As for my own experience, I moved back home to look after my shielding parents, morphing into the spinster of the parish. Looking for love was not my top priority, though I did harbour a secret crush on “Porsche Man” (a tall, dog-loving new neighbour and owner of a vintage Carrera) until his girlfriend showed up.

I’ve deconstructed texts from exes with more commitment than the sonnets I studied at university and I’ve engaged (hypothetically of course) in conversations with various friends querying if we would ever audition for Married At First Sight (the Australian version was a lockdown must-watch), or if we would be able to spot a scammer on our Instagram feed. Hair-raising stories of women conned out of life savings by fake social media lovers proliferated last year.

Though not at all like the matchmaking Mrs Bennet of Pride and Prejudice, recently my mother suggested I “go to church to meet someone”. Eye roll aside, my mind raced ahead to living in an old vicarage – on my vision board – but possibly not with a Reverend. Who knows if sparks will fly over a hymn book? Like many singles, I’m just looking ahead to the summer and going with the flow.

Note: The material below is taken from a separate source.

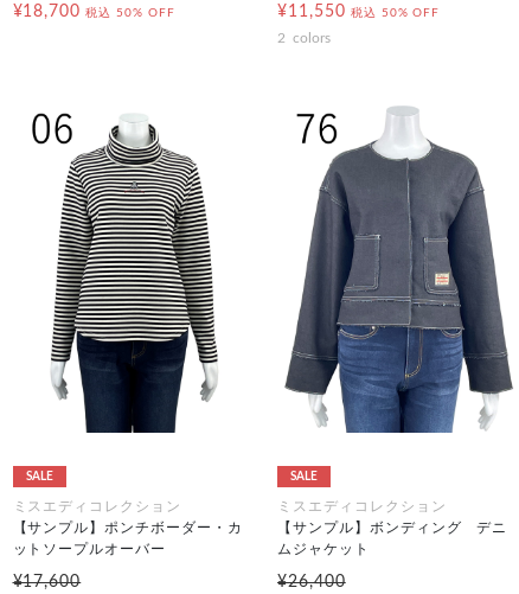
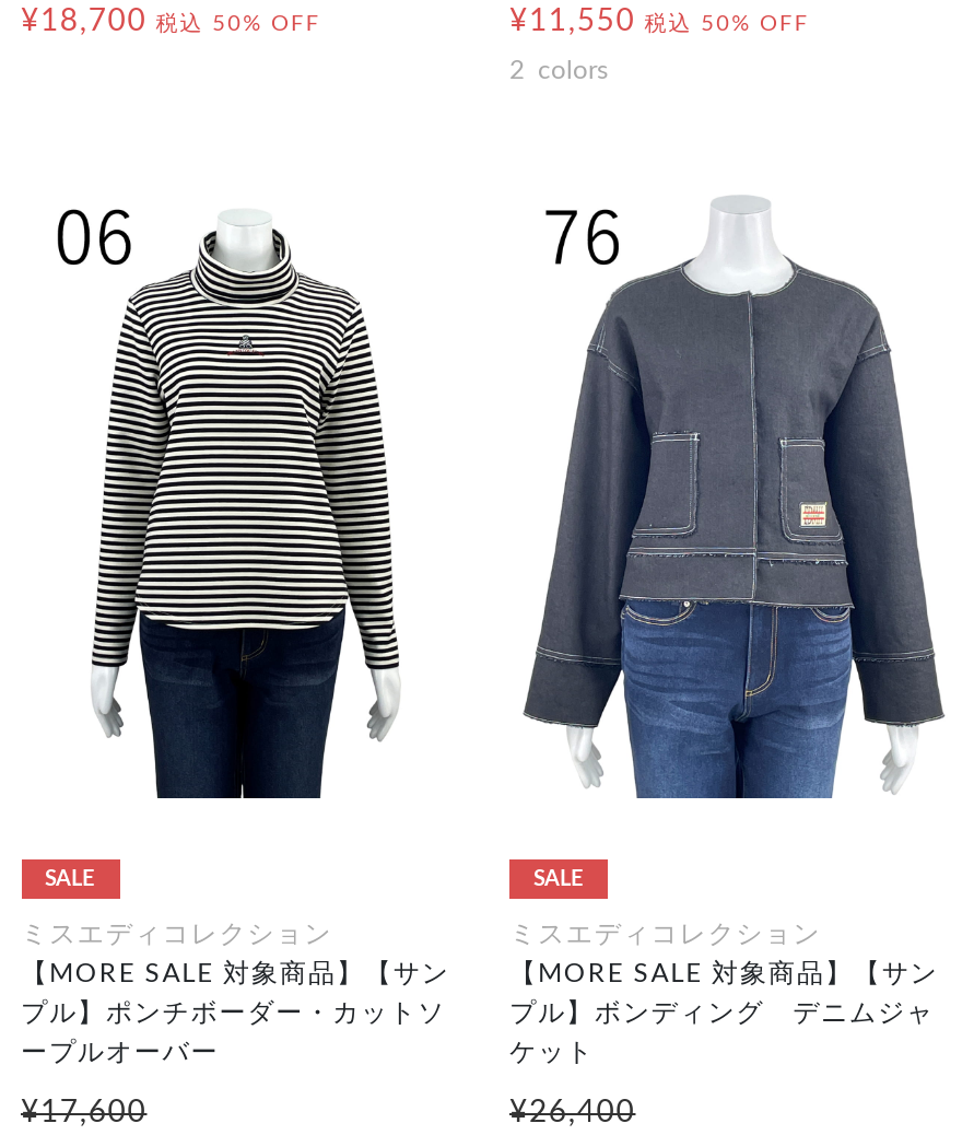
[12,520,243,556] 【サンプル】ポンチボーダー・カ | ットソープルオーバー -> [21,959,450,1064] 【MORE SALE 対象商品】【サン | プル】ポンチボーダー・カットソ | ープルオーバー
[277,520,508,556] 【サンプル】ボンディング デニ | ムジャケット -> [509,959,938,1064] 【MORE SALE 対象商品】【サン | プル】ボンディング デニムジャ | ケット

Hinge reports that the top 2021 dating resolution for more than half (53 per cent) of its users is to not overthink their dating life and be in the moment as they find a relationship. Naomi Walkland, Bumble’s Head of UK & Ireland, says this period has ultimately been positive. “Despite the restrictions, dating may actually be changing for the better. Singles in Ireland are investing more time getting to know each other, being less judgmental about looks and feeling more confident about what they want.” One in three (34 per cent) say they have felt considerably less pressure and are more comfortable being their “true self” in this new way of dating. Meanwhile 29 per cent of those surveyed said they feel more open and confident about expressing their feelings because of the pandemic.” That can only be good.